V.c — Edad de oro equalisation

Recording technology improved gradually from the commencement of electronic recording in 1926 until the end of the shellac age, after 1950. This involved among other things better cutting tecniques, increasing the frequency response of the records. At the same time gradual improvements in microphone technology also increased the range of the records. To demonstrate this we focus on two examples of the Edad de oro, D’Arienzo’s 1935 Hotel Victoria and Pugliese’s 1944 Recuerdo. As before we will be using the TangoTunes’ versions as definitive copies, seeing how we can equalize other versions to approximate them.

1. D’Arienzo’s Hotel Victoria from 1935,

We will be comparing two versions of Hotel Victoria with the TangoTunes edition, the first from Audio Park and the second from El BAndoneón – Blue Moon. Both are reasonably good transfers that require different methods of equalisation. 

1.a TangoTunes vs Audio Park

This is a comparison of two versions of D’Arienzo’s Hotel Victoria. In blue, the TangoTunes version, in green the one from Audio Park. We see that the higm mids follow a lower curve in the Audio Park version and that the bass drops off too suddenly below 100 Hz.

This is how we would try to address most of the differnces, with an increase in the high-mids by about 5 dB, centered around 3.5 dB and enhanced bass by about 4 dB centered around 80 Hz.

Here is the result of the above adjustment, bringing the balance closer to the TangoTunes version.

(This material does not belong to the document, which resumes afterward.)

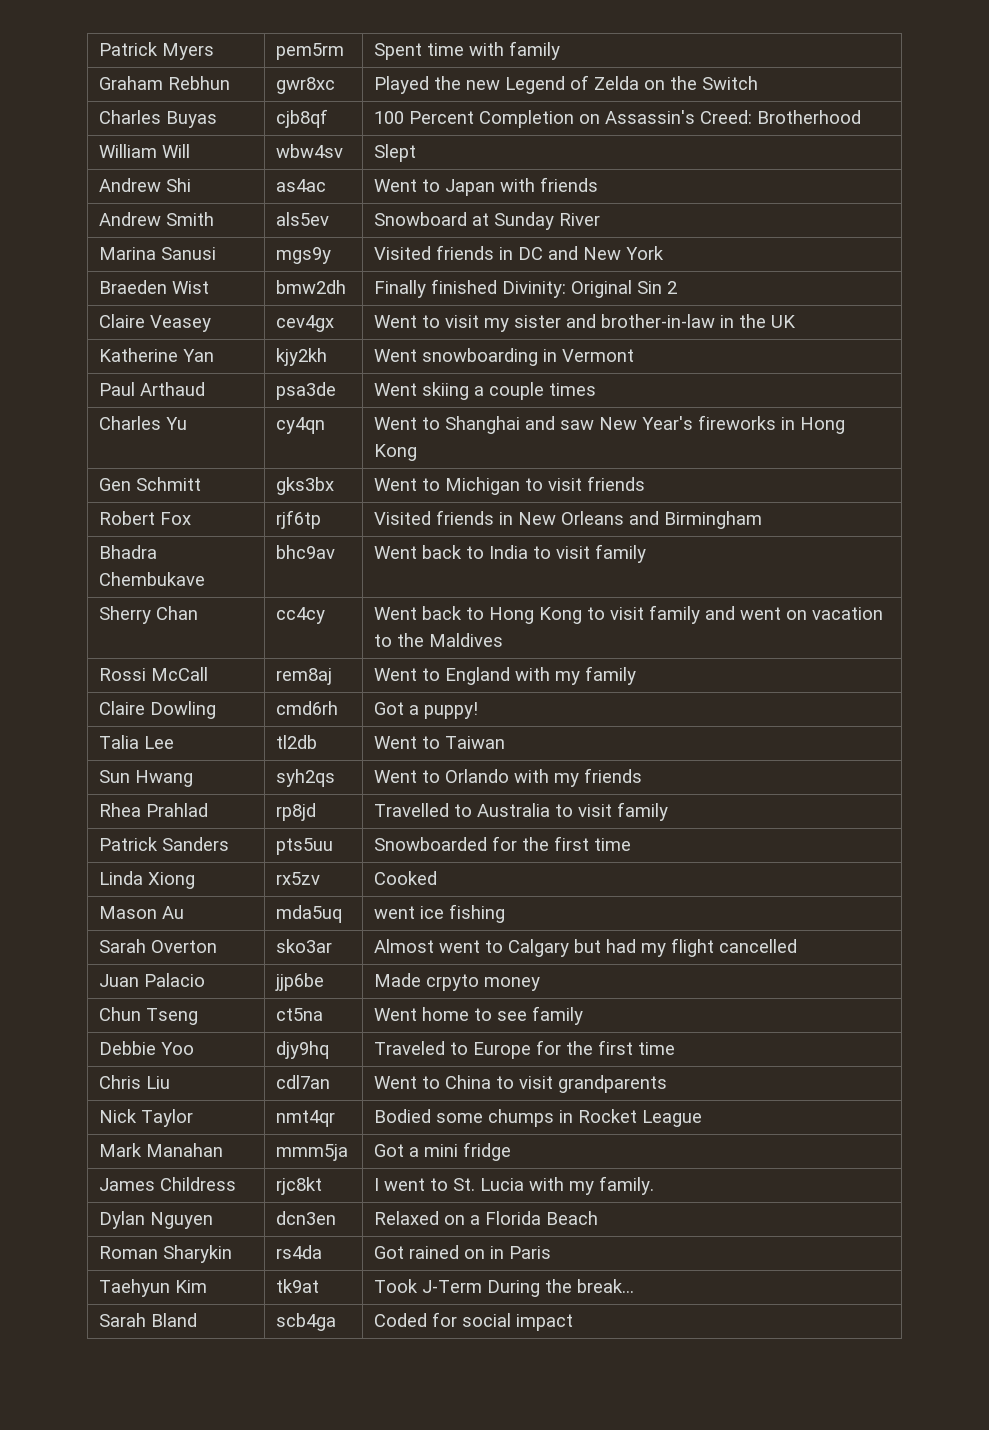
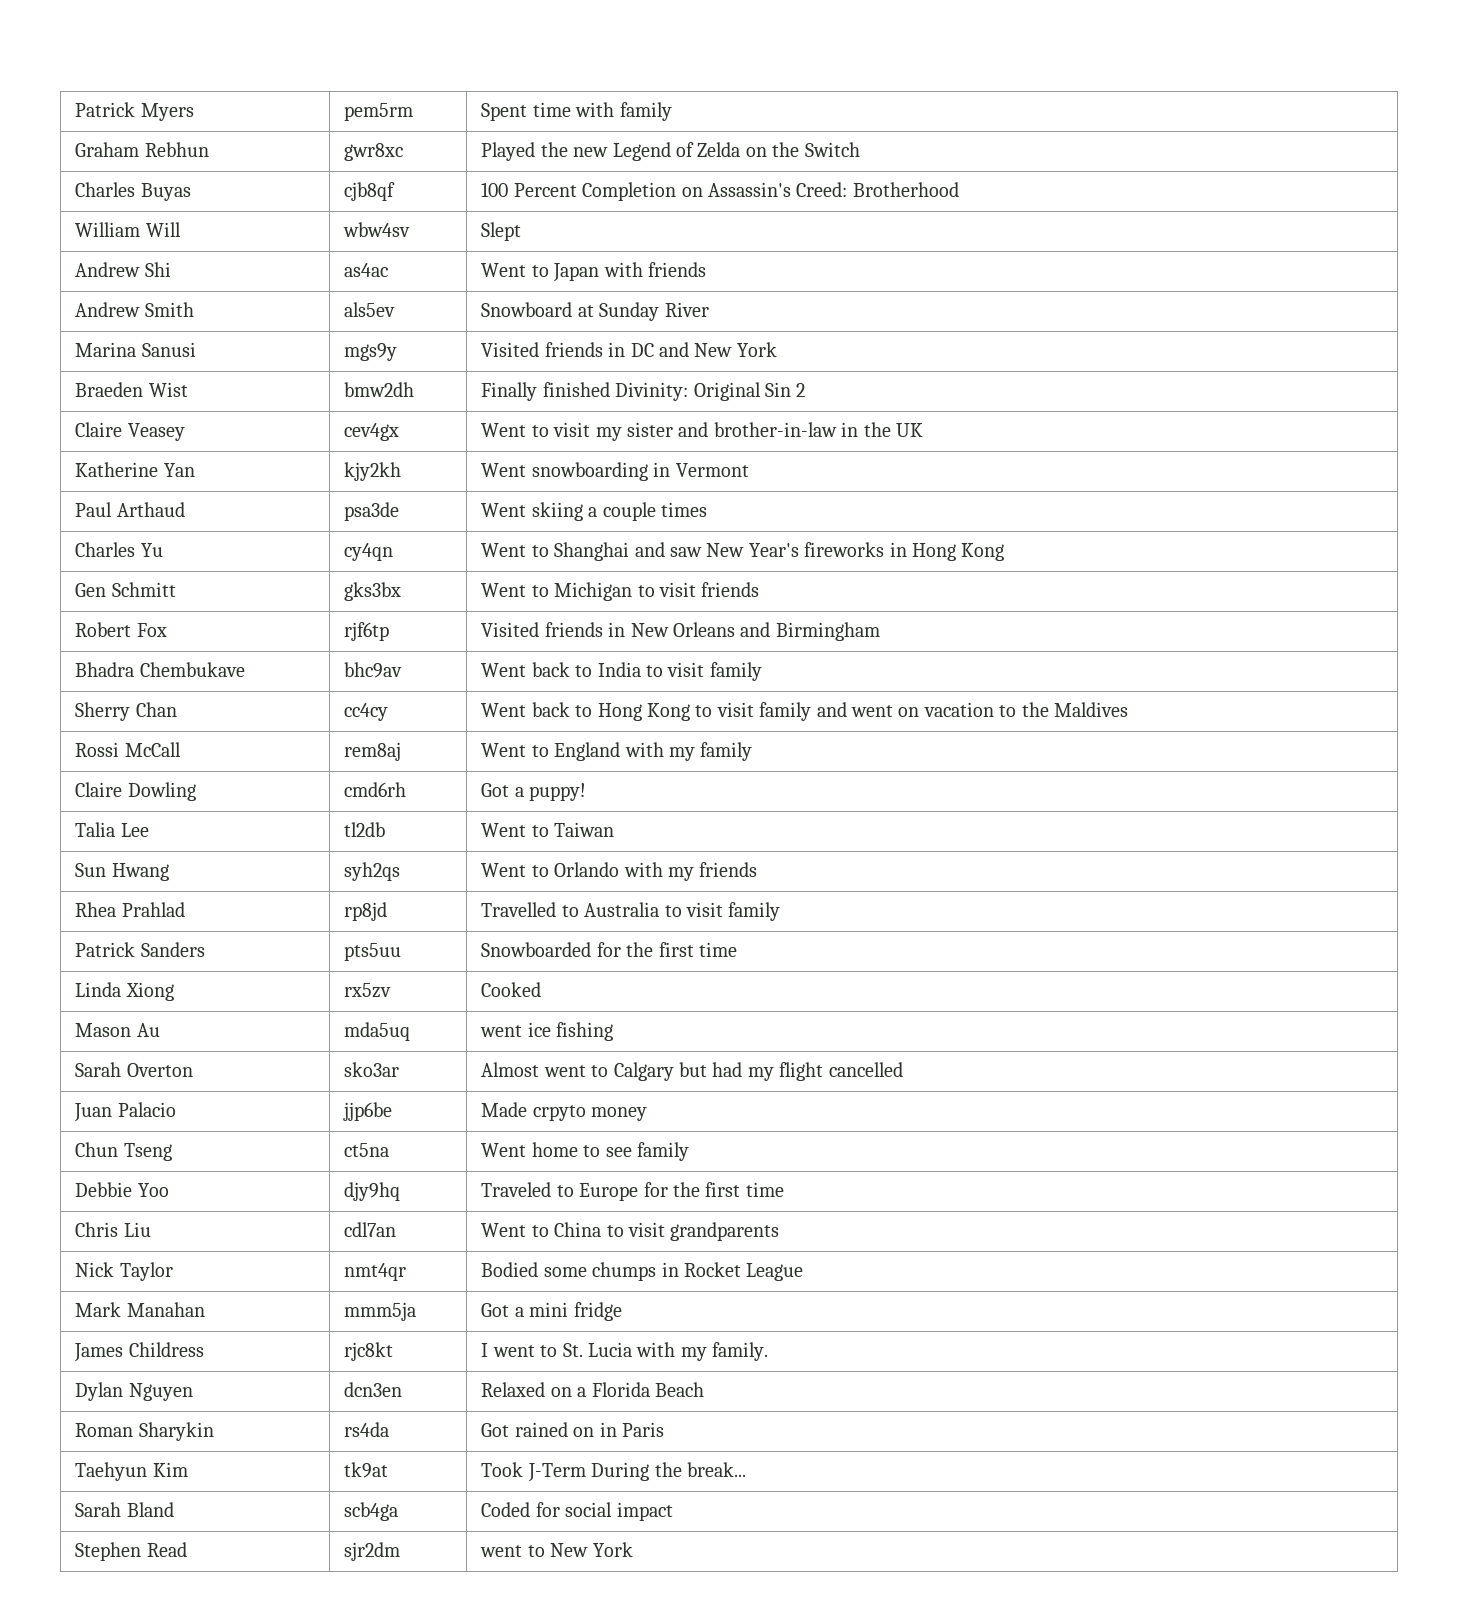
+ Stephen Read | sjr2dm | went to New York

1.b TAngoTunes vs El Bandoneón – Blue Moon

In the El Bandoneón – Blue Moon version the bass follows a similar line as TangoTunes, while the mids and highmids drop of gradually after 500 Hz.

Her we see that we do not need to adjust the bass at all, except to shlf the lower frequencies. The mids and high-mids we increase by a wideranging rise from about 500 Hz with a peak of 6 dB at 3.5 kHz.

Here we can observe the result of the above curve: a gradual enhancement in the mids and high-mids.

2. Pugliese’s Recuerdo from 1944

As we’ve seen before, most standard versions of the popular Recuerdo by Pugliese from 1944 seem to stem from the same ill-balanced transfer. We will be comparing the TangoTunes version of the song to the EMI version, where the disparities are the most obvious. Following that we will also examine a more balanced version, from CTA. Note that by now the frequency range has expanded, especially in the upper levels, where there is by now usable information in the lower part of the treble range, up to about 8 kHz.

Here is a comparison between the frequency response of two versions of Recuerdo, from TangoTunes (in blue) and EMI (in green). The great disparity between the two versions is obvious.

To adjust the response of the EMI version to approximate the one by TangoTunes, we need quite drastic measures. First we raise the mids and high-mids by a total of 12 dB, in a wide spectrum with the peak around 4 kHz. The bass needs to be raised a bit less, by around 8.5 dB peaking at 75 Hz.

Here we see the result of the above equalisation, with both the bass and upper registries raised a great deal.

Above is a sample from the TangoTunes version, for comparison.

Here we have the EMI version. Notice the imbalance of the sound, it’s lacking in strength with the highs sounding muddy.

In the third example, we have the EMI version with equalisation applied. Now the music sounds much sharper and clearer, even though the original is quite faulty. Of course the sound quality of the TangoTunes version is superior, because although we are able to repair some of the faults a lot of information has been lost in the original transfer process, something we cannot possibly heal.

The CTA version is noticably a lot better balanced than the EMI one. It has slightly stronger bass compared to TangoTunes with the high-mids falling off a bit earlier. One can speculate that the CTA engineers are not adjusting for the increased upper range. Non-the-less  only a subtle adjustment is needed to align the two versions.

Here we see how we can adjust the CTA to similar levels as the TangoTunes version. We reduce the bass a bit, from 100 Hz, and put a 10 dB spike in the treble range, around 8 kHz.

We can see here that with the adjustment the files are now better aligned.

Above is the unequalised version of the CTA Recuerdo.

And here it is with the above equalisation curve applied. Notice a slightly more open sound in the upper registries.